CONSIDERAÇÕES FINAIS
O estudo qualitativo através das entrevistas semi-estruturadas realizadas
confirma grande parte da literatura pesquisada. Algumas características marcantes como
a pouca burocratização nas práticas e processos de gestão dentro das empresas
familiares, a não departamentalização das atividades, envolvendo poucas pessoas,
normalmente sendo a mulher responsável por grande parte das tarefas multifuncionais, a
estrutura de gerenciamento simples e com métodos tradicionais, como, por exemplo, a
seleção de funcionários através de processos de conversa apenas e treinamentos no
próprio local de trabalho junto com os colegas mais experientes foram observadas
através da fala das gestoras. As relações informais entre proprietários e funcionários e
até mesmo com os próprios clientes, a confiança excessiva, demonstrando fortes laços
afetivos, também foram pontos de atenção durante o processo.

18
No que se refere ao trabalho específico desempenhado pelas mulheres, notou-se
em concordância com os achados referenciais que elas fazem a diferença no
atendimento ao cliente, demonstrando mais cuidado, atenção, organizando o ambiente
de forma que se torne mais confortável para eles. As mulheres possuem uma
inteligência enriquecida pela intuição e conseguem lidar com situações complicadas
melhor que os homens. Foi constatado, ainda, que a entrada no negócio familiar, em
muitos casos, ocorreu por necessidade e não por desempenho demostrado por elas, a
maioria por questões que envolvem cargos de confiança e uma delas por falecimento do
pai.
Aspectos que são ligados apenas aos relatos das mulheres gestoras e que
merecem destaque estão relacionados ao fato de que elas, em sua maioria, se sentem
respeitadas pelos funcionários e clientes homens que trabalham e frequentam o
estabelecimento do negócio, porém, paradoxalmente, constatam desconfiança quando
realizam tarefas técnicas que são socialmente praticadas por homens. Destes fatos,
conclui-se que, apesar de haver melhora na cultura que oprime as mulheres ao longo dos
anos, ainda percebe-se através de algumas atitudes e falas o preconceito contra elas.
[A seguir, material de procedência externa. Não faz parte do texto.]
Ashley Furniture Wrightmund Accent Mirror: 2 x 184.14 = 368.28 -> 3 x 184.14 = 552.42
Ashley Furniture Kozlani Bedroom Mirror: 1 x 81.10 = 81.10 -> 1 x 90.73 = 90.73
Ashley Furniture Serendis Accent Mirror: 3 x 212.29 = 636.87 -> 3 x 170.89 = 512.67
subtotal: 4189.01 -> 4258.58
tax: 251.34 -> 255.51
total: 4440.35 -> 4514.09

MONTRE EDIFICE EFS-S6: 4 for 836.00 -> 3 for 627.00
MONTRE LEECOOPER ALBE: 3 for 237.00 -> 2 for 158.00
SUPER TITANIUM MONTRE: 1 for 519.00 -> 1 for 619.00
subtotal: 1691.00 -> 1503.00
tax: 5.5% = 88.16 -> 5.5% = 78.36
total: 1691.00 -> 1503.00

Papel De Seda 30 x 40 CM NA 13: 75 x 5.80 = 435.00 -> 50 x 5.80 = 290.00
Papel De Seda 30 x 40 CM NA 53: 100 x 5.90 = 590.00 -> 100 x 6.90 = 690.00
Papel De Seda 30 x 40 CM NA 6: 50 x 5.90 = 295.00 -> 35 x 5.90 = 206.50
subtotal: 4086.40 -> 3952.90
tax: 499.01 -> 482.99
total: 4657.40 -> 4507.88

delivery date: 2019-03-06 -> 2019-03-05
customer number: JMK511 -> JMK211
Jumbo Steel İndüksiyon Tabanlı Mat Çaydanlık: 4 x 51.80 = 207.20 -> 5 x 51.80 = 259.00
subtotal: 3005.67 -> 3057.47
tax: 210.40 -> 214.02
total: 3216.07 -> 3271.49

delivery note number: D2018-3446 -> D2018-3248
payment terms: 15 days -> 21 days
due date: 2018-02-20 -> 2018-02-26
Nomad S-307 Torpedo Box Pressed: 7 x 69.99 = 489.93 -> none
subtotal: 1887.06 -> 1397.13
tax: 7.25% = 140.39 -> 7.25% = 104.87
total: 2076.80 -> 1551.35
Deve-se levar em consideração neste contexto a cultura local italiana da cidade de
Veranópolis. Mesmo em frente a estas situações, 73% das mulheres do estudo disseram
gostar de seus trabalhos e sentirem felizes em suas posições.
Tendo esta pesquisa abordado aspectos relacionado às práticas e processos de
gestão, especialmente gestão de pessoas, sugerem-se novos estudos em locais com uma
influencia cultural distinta e que possam desvendar aspectos relacionados ao lado
psicológico das relações predominantes masculinas versus femininas.